[Opening Input records section]

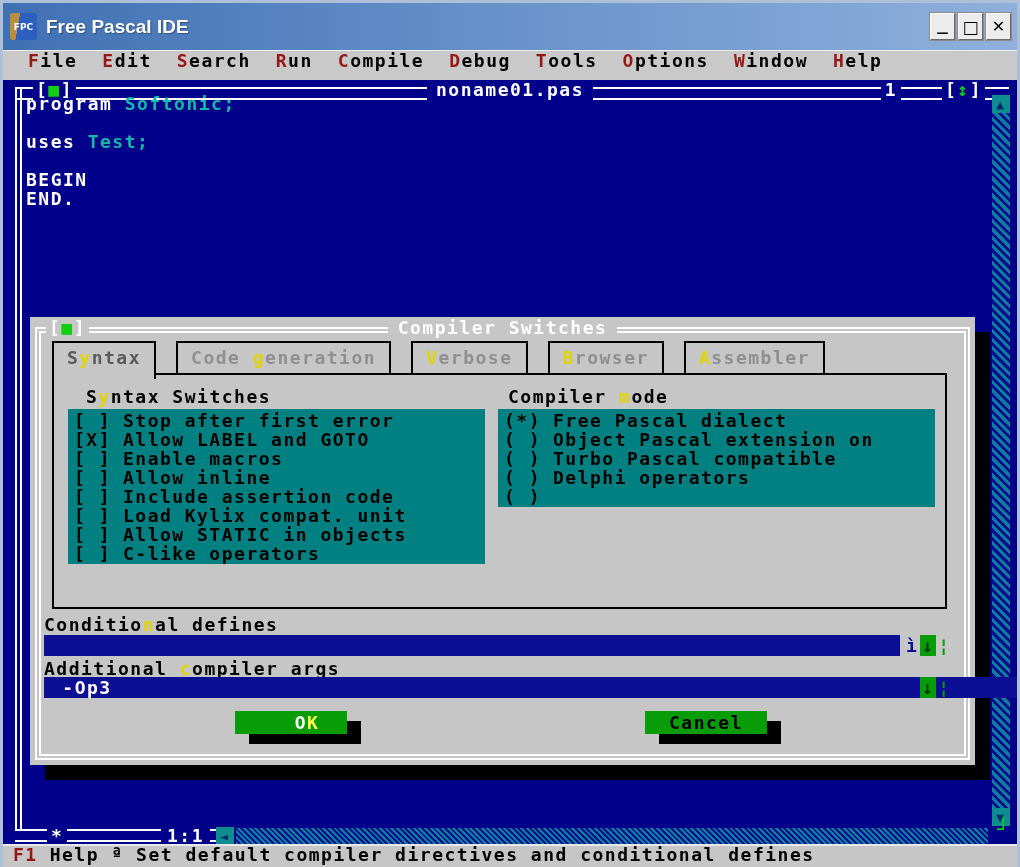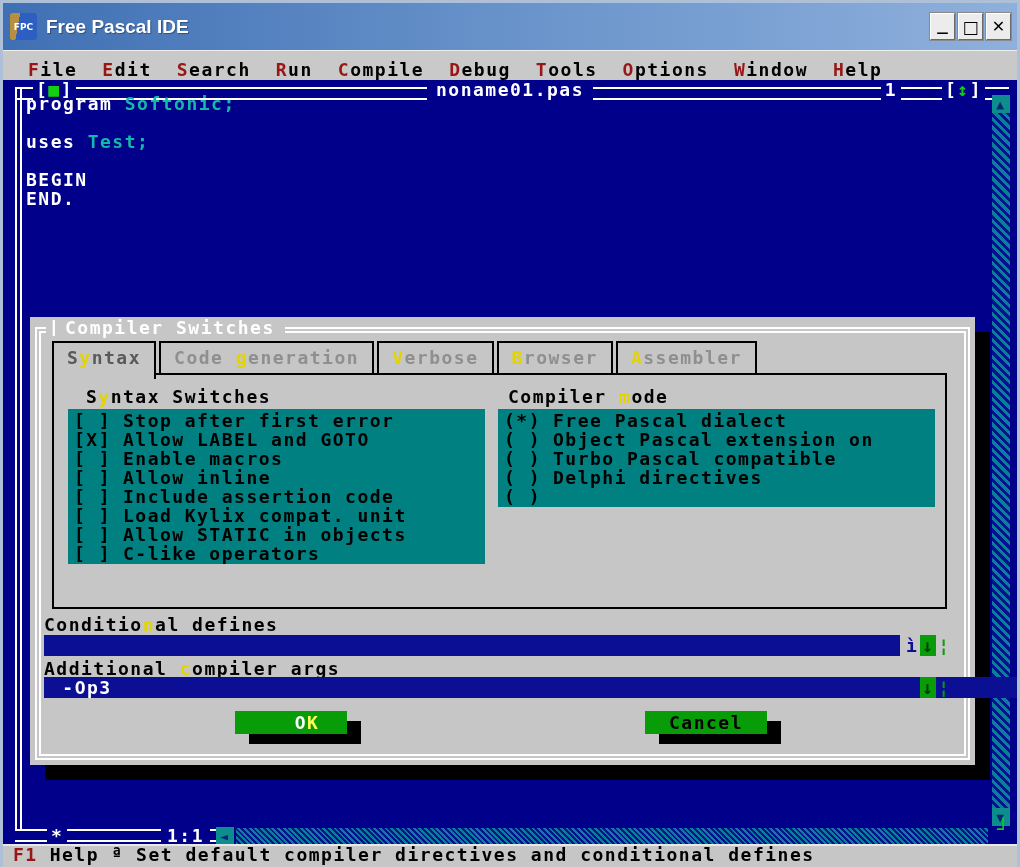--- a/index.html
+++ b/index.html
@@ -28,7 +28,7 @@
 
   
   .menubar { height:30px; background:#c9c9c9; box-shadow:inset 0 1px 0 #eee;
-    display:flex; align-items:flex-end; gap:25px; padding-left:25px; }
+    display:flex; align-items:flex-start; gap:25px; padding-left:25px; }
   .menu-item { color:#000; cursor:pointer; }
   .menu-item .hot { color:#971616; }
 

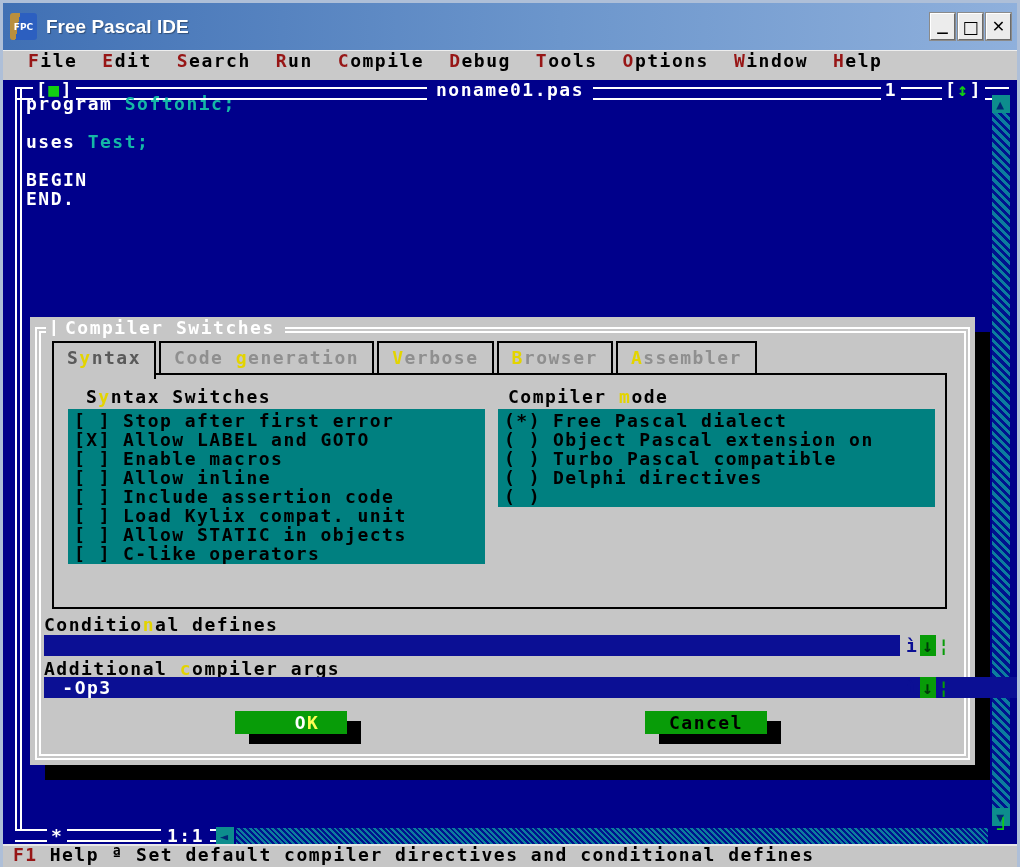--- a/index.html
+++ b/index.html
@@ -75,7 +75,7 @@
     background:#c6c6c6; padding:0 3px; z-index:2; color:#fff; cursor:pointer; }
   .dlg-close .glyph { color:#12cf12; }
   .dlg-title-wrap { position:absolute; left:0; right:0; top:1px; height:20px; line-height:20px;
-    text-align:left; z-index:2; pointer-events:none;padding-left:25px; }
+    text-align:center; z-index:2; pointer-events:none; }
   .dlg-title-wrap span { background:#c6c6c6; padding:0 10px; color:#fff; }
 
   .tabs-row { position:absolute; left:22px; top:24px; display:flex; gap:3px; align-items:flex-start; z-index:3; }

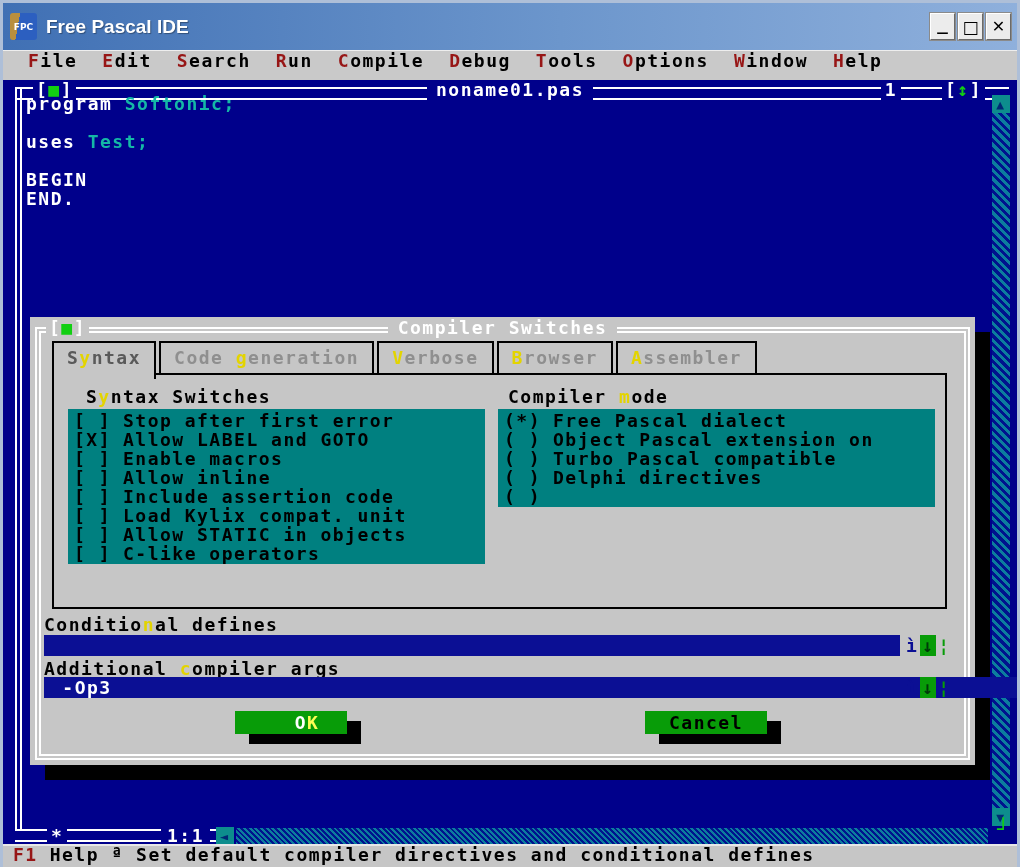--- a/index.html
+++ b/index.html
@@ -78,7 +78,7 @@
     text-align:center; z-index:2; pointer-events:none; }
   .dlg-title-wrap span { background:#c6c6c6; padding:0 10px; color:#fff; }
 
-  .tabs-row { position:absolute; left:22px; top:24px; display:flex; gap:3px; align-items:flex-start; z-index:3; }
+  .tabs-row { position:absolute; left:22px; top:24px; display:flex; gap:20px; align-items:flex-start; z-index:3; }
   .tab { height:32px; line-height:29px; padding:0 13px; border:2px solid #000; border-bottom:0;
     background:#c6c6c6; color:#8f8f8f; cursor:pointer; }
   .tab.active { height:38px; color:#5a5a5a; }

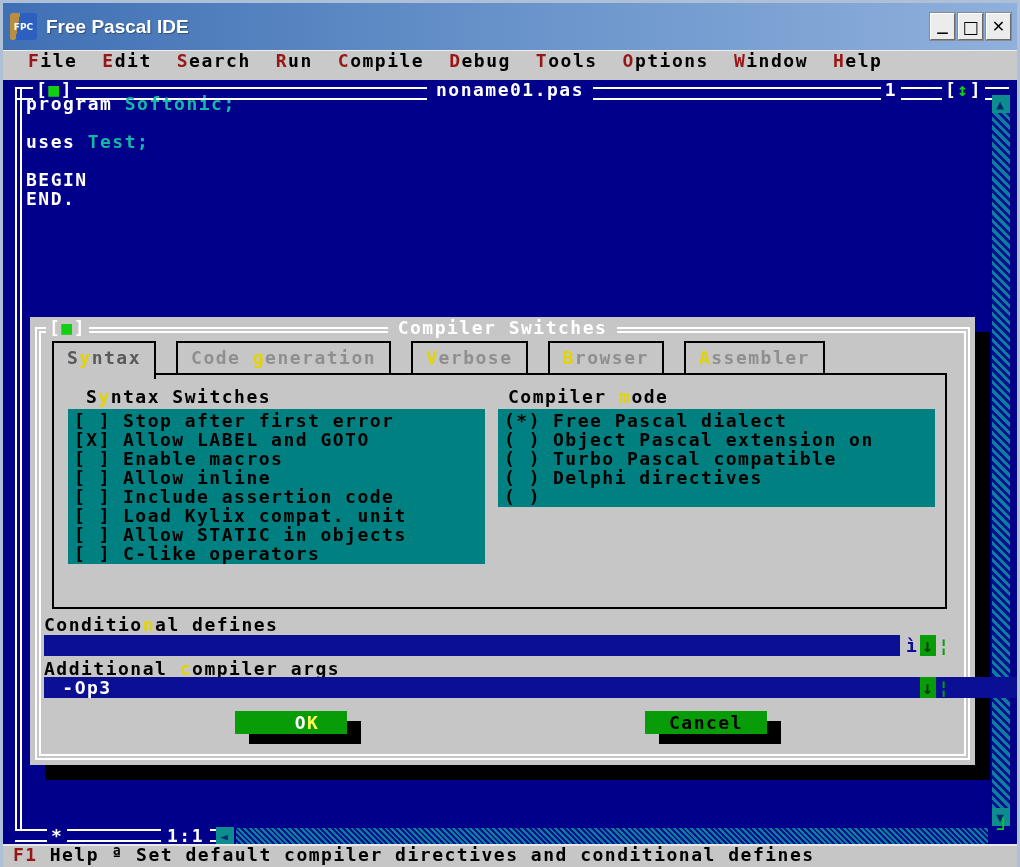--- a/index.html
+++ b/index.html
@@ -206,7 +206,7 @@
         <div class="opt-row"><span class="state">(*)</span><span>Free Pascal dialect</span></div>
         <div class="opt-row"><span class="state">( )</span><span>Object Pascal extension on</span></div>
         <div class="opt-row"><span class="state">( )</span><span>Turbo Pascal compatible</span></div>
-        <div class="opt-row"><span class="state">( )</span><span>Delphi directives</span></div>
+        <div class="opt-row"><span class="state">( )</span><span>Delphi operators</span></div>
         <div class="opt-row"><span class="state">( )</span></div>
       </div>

[Closing Input records section]

> [Work instruction]: Please give back exactly the lines from the first line of the records above through the line containing "background:#c6c6c6; padding:0 3px;", only those and both included, with the pictures removed.

> [Task result]:
--- a/index.html
+++ b/index.html
@@ -28,7 +28,7 @@
 
   
   .menubar { height:30px; background:#c9c9c9; box-shadow:inset 0 1px 0 #eee;
-    display:flex; align-items:flex-end; gap:25px; padding-left:25px; }
+    display:flex; align-items:flex-start; gap:25px; padding-left:25px; }
   .menu-item { color:#000; cursor:pointer; }
   .menu-item .hot { color:#971616; }
 

--- a/index.html
+++ b/index.html
@@ -75,7 +75,7 @@
     background:#c6c6c6; padding:0 3px; z-index:2; color:#fff; cursor:pointer; }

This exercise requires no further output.